ACTIVITY: Once you reach the line that holds "- feat(authentication): Add login function" in the listing below, output it and every line after it through the line that holds "feature: add login function", word for word.

GIVEN DATA:
....................

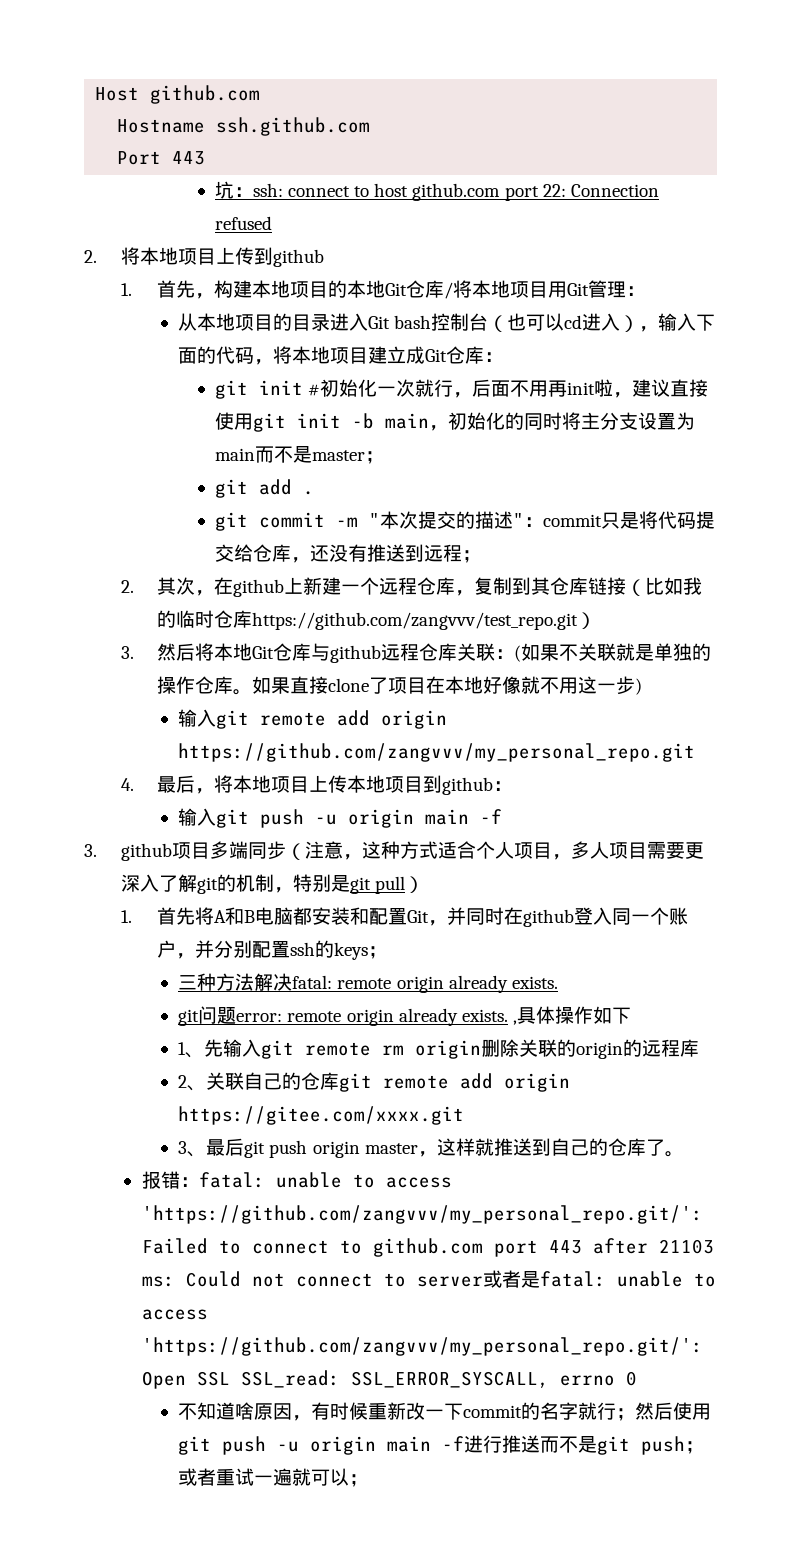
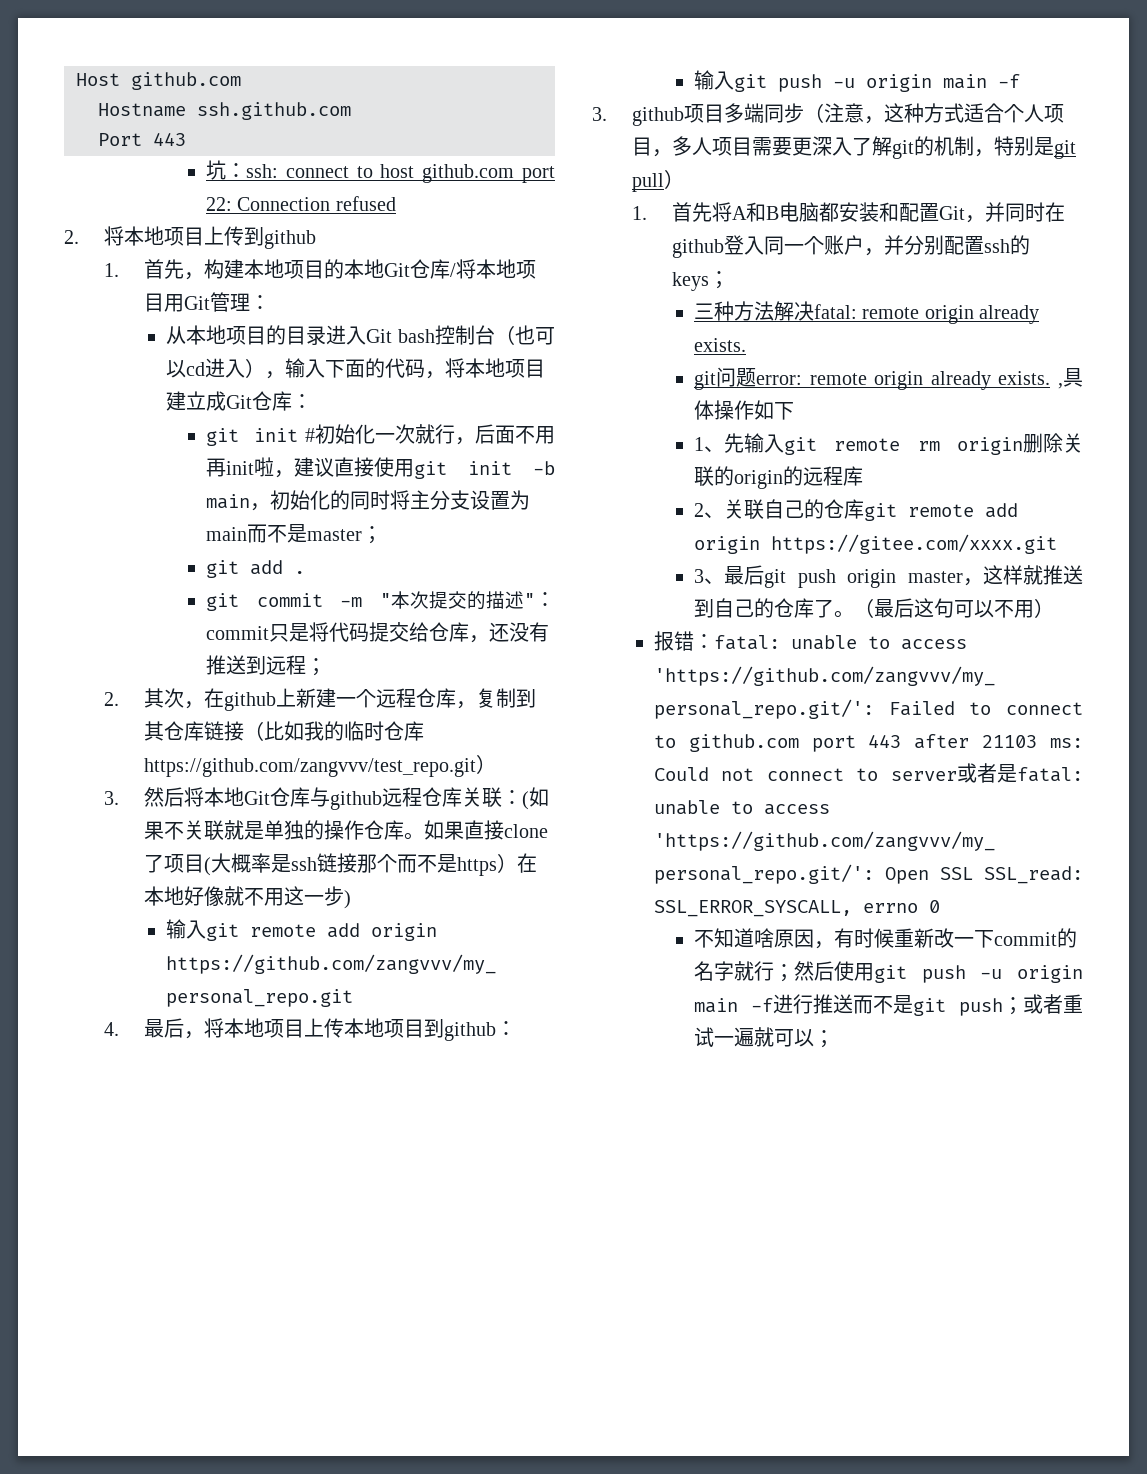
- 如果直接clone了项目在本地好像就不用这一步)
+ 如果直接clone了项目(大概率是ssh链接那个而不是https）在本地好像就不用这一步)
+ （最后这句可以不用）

....................

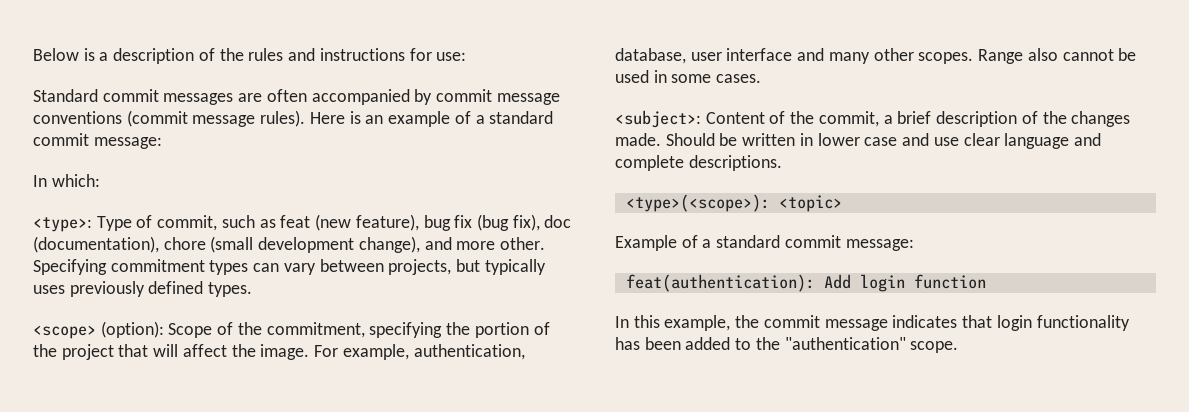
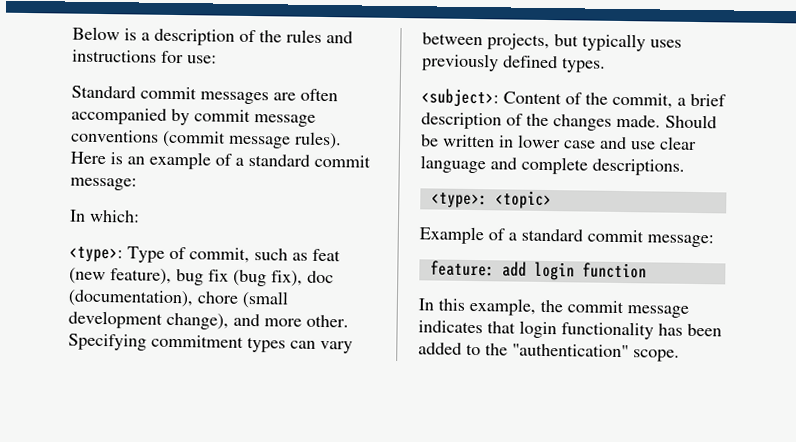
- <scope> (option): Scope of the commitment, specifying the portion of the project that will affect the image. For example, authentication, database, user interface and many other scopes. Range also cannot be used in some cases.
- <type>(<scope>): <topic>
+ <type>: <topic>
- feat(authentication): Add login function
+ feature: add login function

....................

ANSWER SECTION:
- feat(authentication): Add login function
+ feature: add login function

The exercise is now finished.